[What to work on]
Below are entries. Reproduce exactly the lines between the line holding "- Enterprise-grade agentic" and the line holding "Agent Framework orchestration", inclusive, and only those.
** Opening Data shown block **
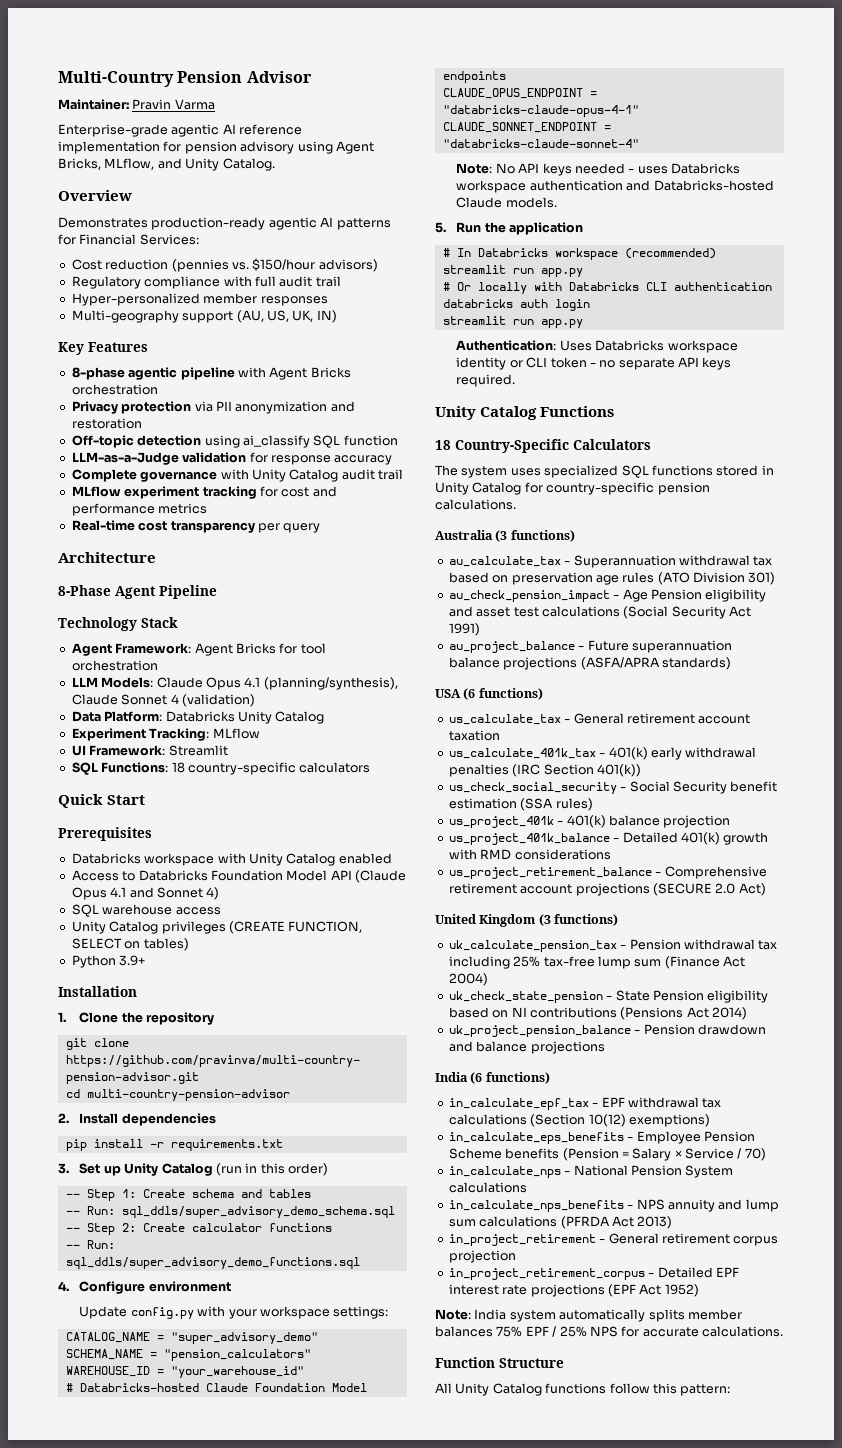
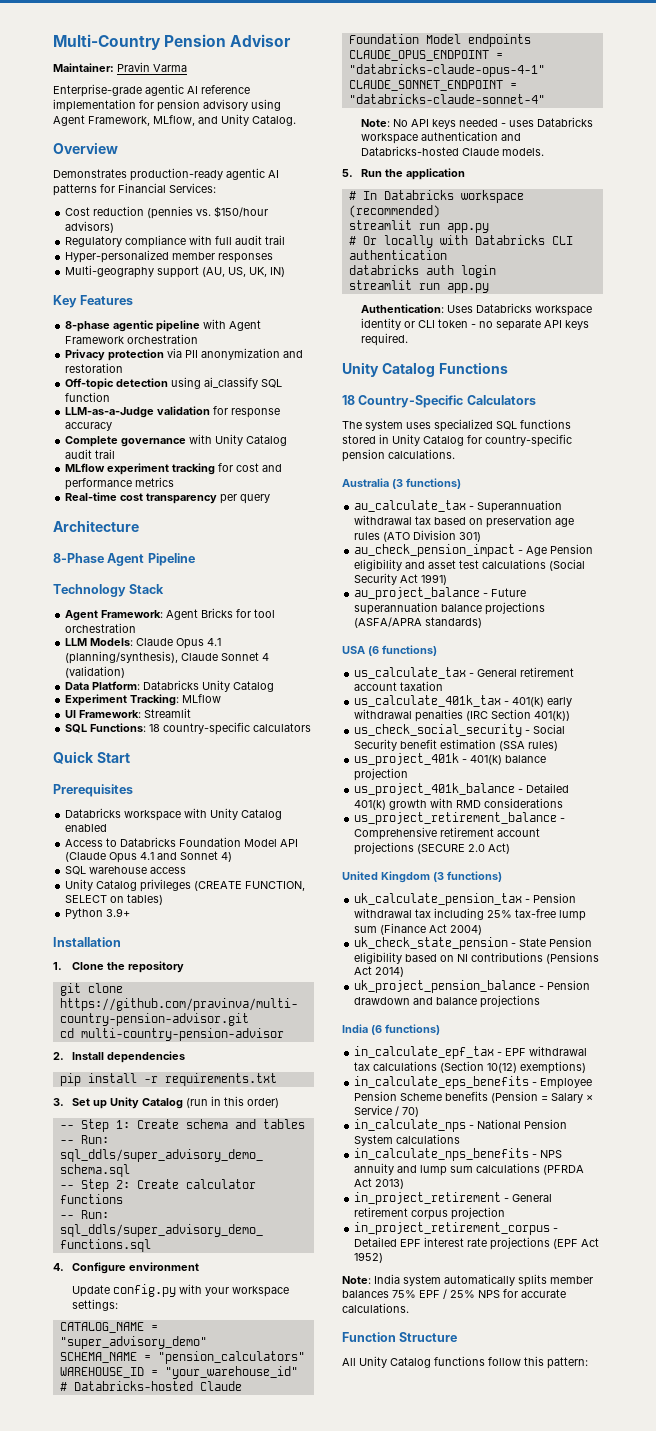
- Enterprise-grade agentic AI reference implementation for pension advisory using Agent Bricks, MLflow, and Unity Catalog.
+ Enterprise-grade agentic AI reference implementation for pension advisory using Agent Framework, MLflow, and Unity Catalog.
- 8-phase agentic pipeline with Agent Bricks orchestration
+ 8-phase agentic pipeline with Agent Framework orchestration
** Closing Data shown block **
** Opening Data shown block **
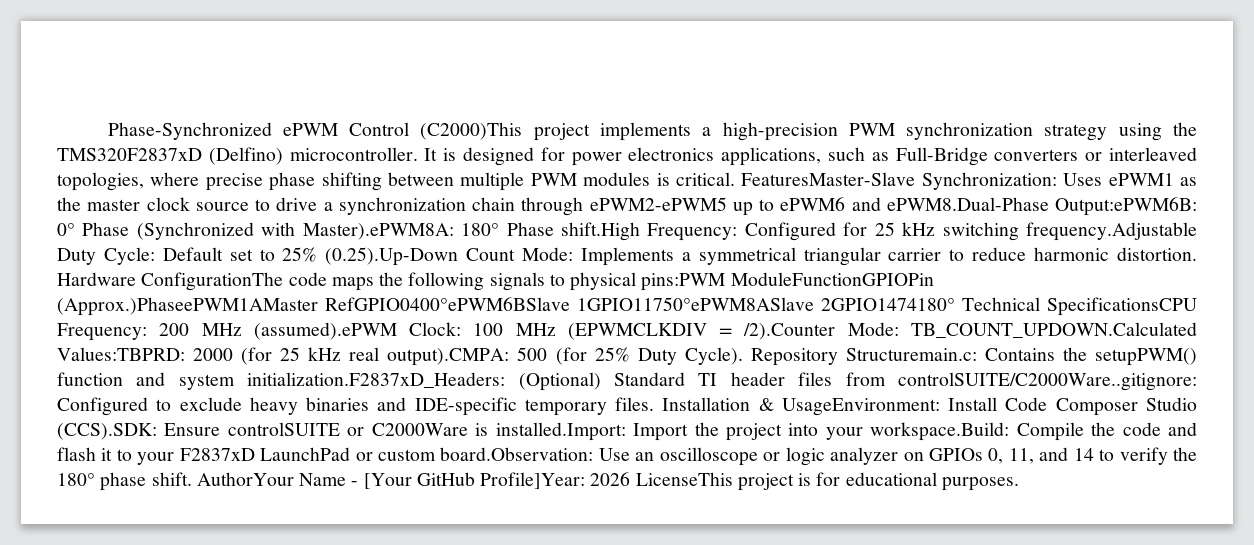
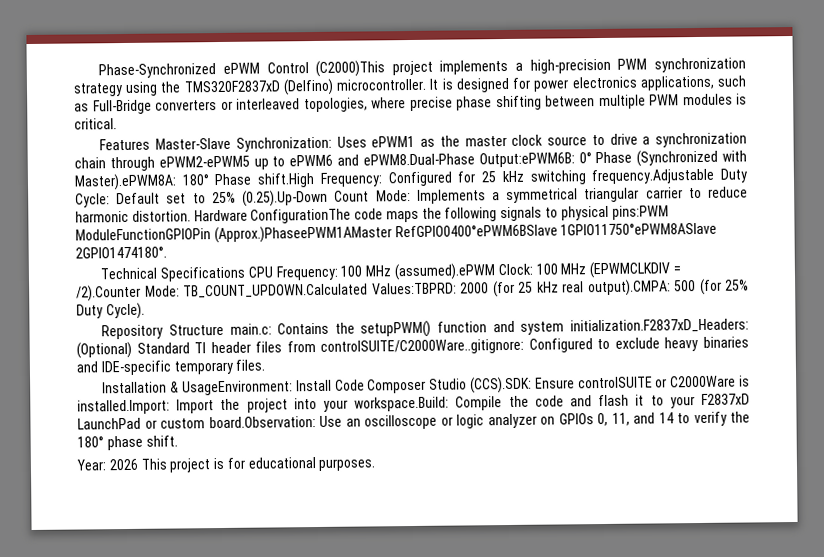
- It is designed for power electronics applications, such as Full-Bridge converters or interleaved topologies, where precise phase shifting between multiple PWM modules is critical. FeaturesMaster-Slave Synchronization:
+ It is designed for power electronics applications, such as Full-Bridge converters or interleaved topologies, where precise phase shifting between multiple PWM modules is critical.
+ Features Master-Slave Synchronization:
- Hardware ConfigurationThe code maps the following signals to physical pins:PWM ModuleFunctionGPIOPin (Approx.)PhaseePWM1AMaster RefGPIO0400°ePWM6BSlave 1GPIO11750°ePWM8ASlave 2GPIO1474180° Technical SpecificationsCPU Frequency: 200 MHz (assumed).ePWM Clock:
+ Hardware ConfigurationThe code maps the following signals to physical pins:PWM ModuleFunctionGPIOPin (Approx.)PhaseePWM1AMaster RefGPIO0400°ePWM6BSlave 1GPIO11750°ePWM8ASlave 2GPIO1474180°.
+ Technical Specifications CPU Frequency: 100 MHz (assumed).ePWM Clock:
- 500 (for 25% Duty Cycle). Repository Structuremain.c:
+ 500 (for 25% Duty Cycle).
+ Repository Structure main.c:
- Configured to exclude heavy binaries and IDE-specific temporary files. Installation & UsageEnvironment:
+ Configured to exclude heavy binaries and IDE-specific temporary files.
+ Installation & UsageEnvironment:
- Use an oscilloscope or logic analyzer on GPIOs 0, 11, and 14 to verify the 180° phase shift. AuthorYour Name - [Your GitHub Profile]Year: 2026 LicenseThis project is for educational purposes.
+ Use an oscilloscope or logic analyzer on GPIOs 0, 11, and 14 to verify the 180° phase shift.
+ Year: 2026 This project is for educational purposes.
** Closing Data shown block **
** Opening Data shown block **
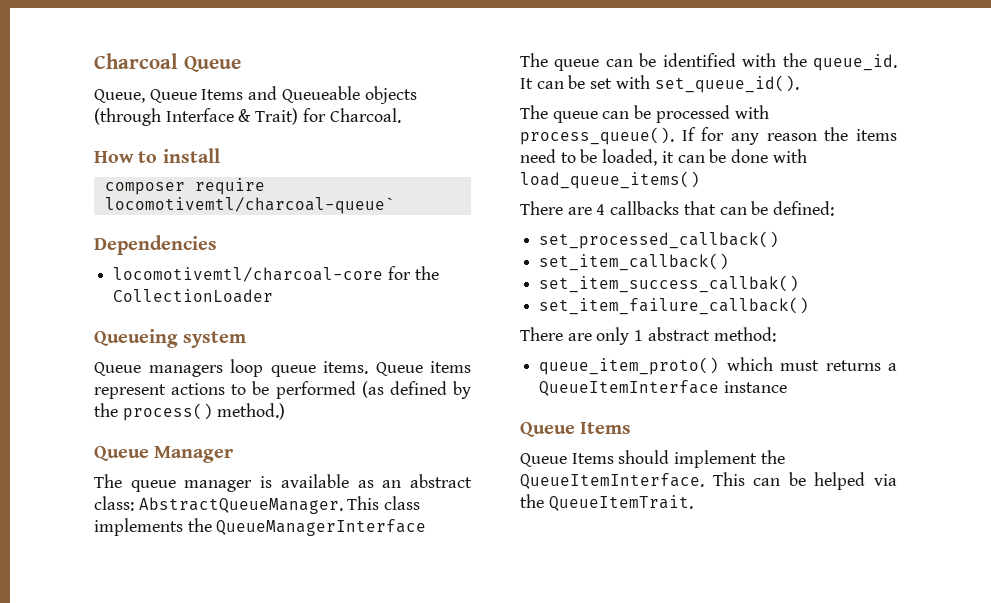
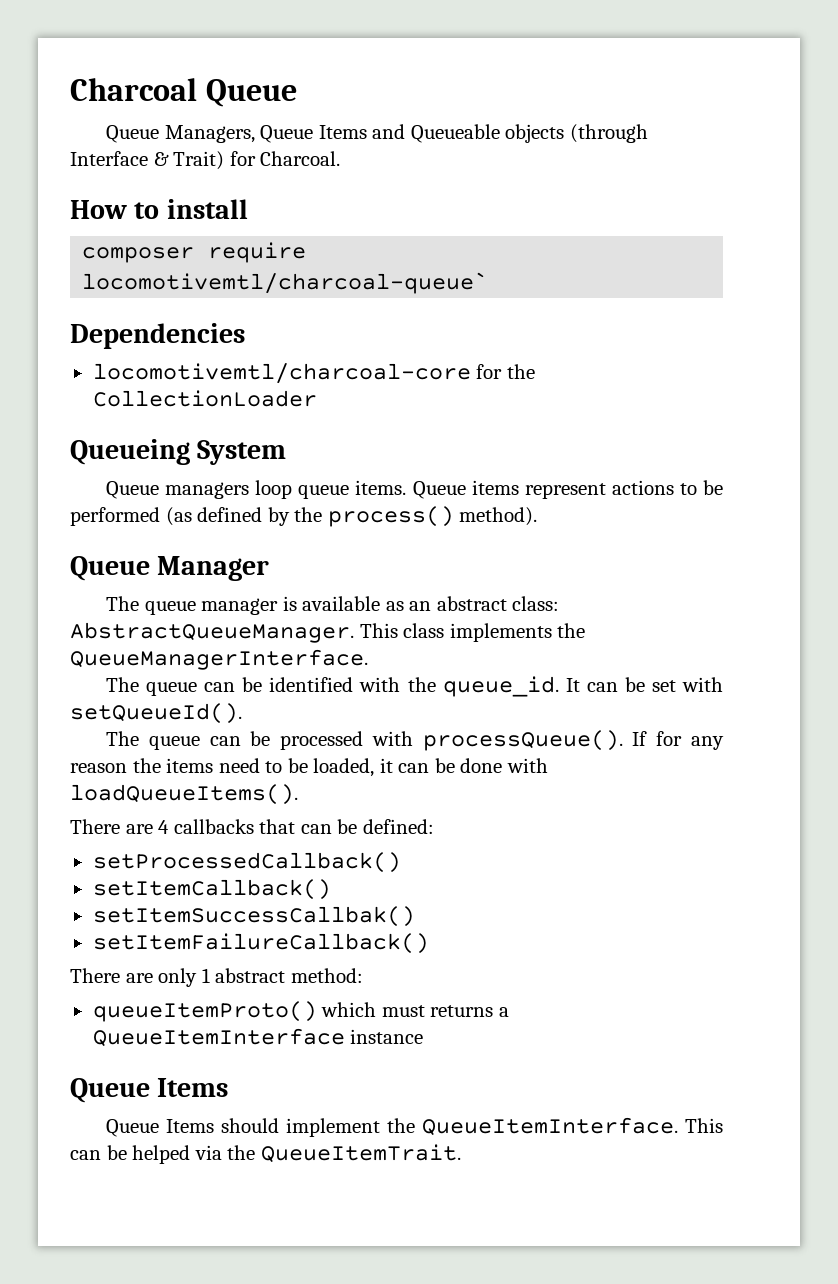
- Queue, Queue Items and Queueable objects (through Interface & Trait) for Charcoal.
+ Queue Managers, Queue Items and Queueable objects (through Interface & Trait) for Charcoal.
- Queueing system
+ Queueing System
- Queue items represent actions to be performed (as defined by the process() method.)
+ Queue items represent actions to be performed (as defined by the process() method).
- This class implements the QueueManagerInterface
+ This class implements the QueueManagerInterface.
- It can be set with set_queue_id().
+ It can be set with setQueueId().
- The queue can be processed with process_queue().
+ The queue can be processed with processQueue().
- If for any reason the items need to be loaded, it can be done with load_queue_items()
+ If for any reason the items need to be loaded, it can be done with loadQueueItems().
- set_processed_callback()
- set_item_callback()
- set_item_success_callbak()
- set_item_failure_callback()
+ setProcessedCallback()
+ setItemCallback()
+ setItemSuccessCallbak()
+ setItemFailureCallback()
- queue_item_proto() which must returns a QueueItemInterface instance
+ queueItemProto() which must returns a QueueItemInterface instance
** Closing Data shown block **
[Response]
- Enterprise-grade agentic AI reference implementation for pension advisory using Agent Bricks, MLflow, and Unity Catalog.
+ Enterprise-grade agentic AI reference implementation for pension advisory using Agent Framework, MLflow, and Unity Catalog.
- 8-phase agentic pipeline with Agent Bricks orchestration
+ 8-phase agentic pipeline with Agent Framework orchestration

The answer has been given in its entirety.